WORK REQUEST:
Leave the pictures aside and copy all the data exactly.

Collected data entries:
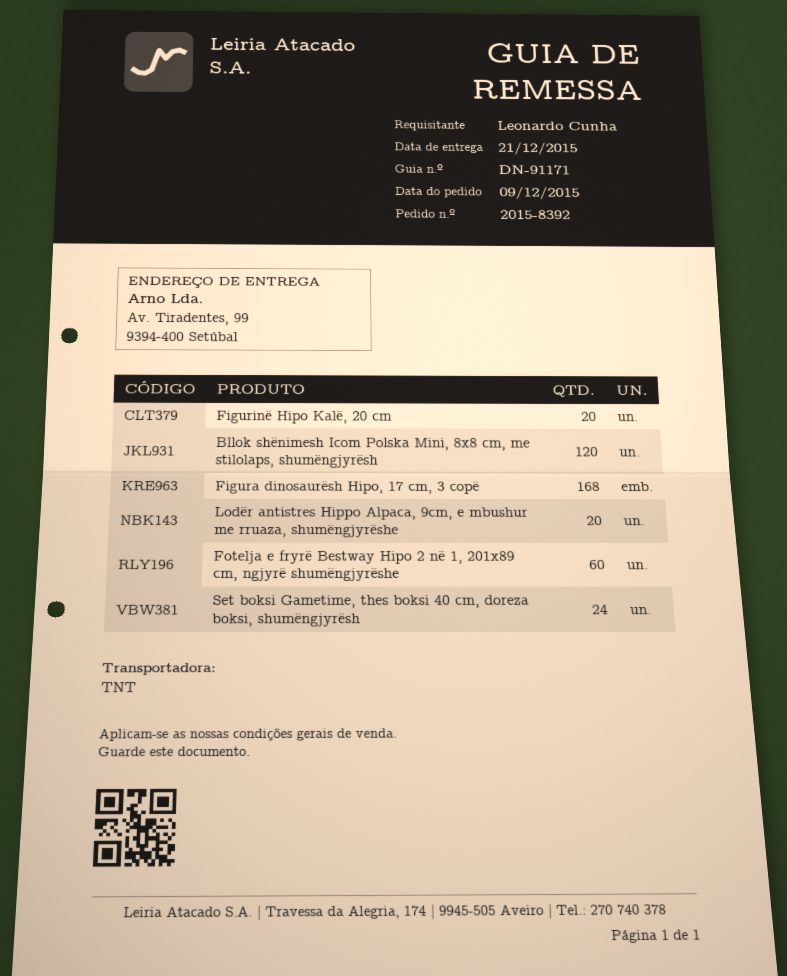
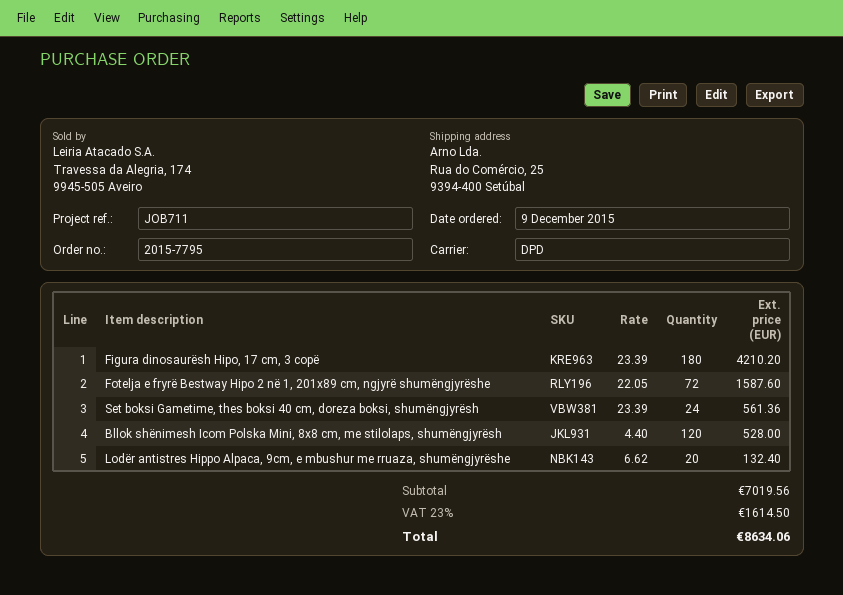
order number: 2015-8392 -> 2015-7795
shipping method: TNT -> DPD
ship to: Av. Tiradentes, 99, 9394-400 Setúbal -> Rua do Comércio, 25, 9394-400 Setúbal
Figurinë Hipo Kalë, 20 cm: 20 -> none
Figura dinosaurësh Hipo, 17 cm, 3 copë: 168 -> 180
Fotelja e fryrë Bestway Hipo 2 në 1, 201x89 cm, ngjyrë shumëngjyrëshe: 60 -> 72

RESPONSE:
order number: 2015-8392 -> 2015-7795
shipping method: TNT -> DPD
ship to: Av. Tiradentes, 99, 9394-400 Setúbal -> Rua do Comércio, 25, 9394-400 Setúbal
Figurinë Hipo Kalë, 20 cm: 20 -> none
Figura dinosaurësh Hipo, 17 cm, 3 copë: 168 -> 180
Fotelja e fryrë Bestway Hipo 2 në 1, 201x89 cm, ngjyrë shumëngjyrëshe: 60 -> 72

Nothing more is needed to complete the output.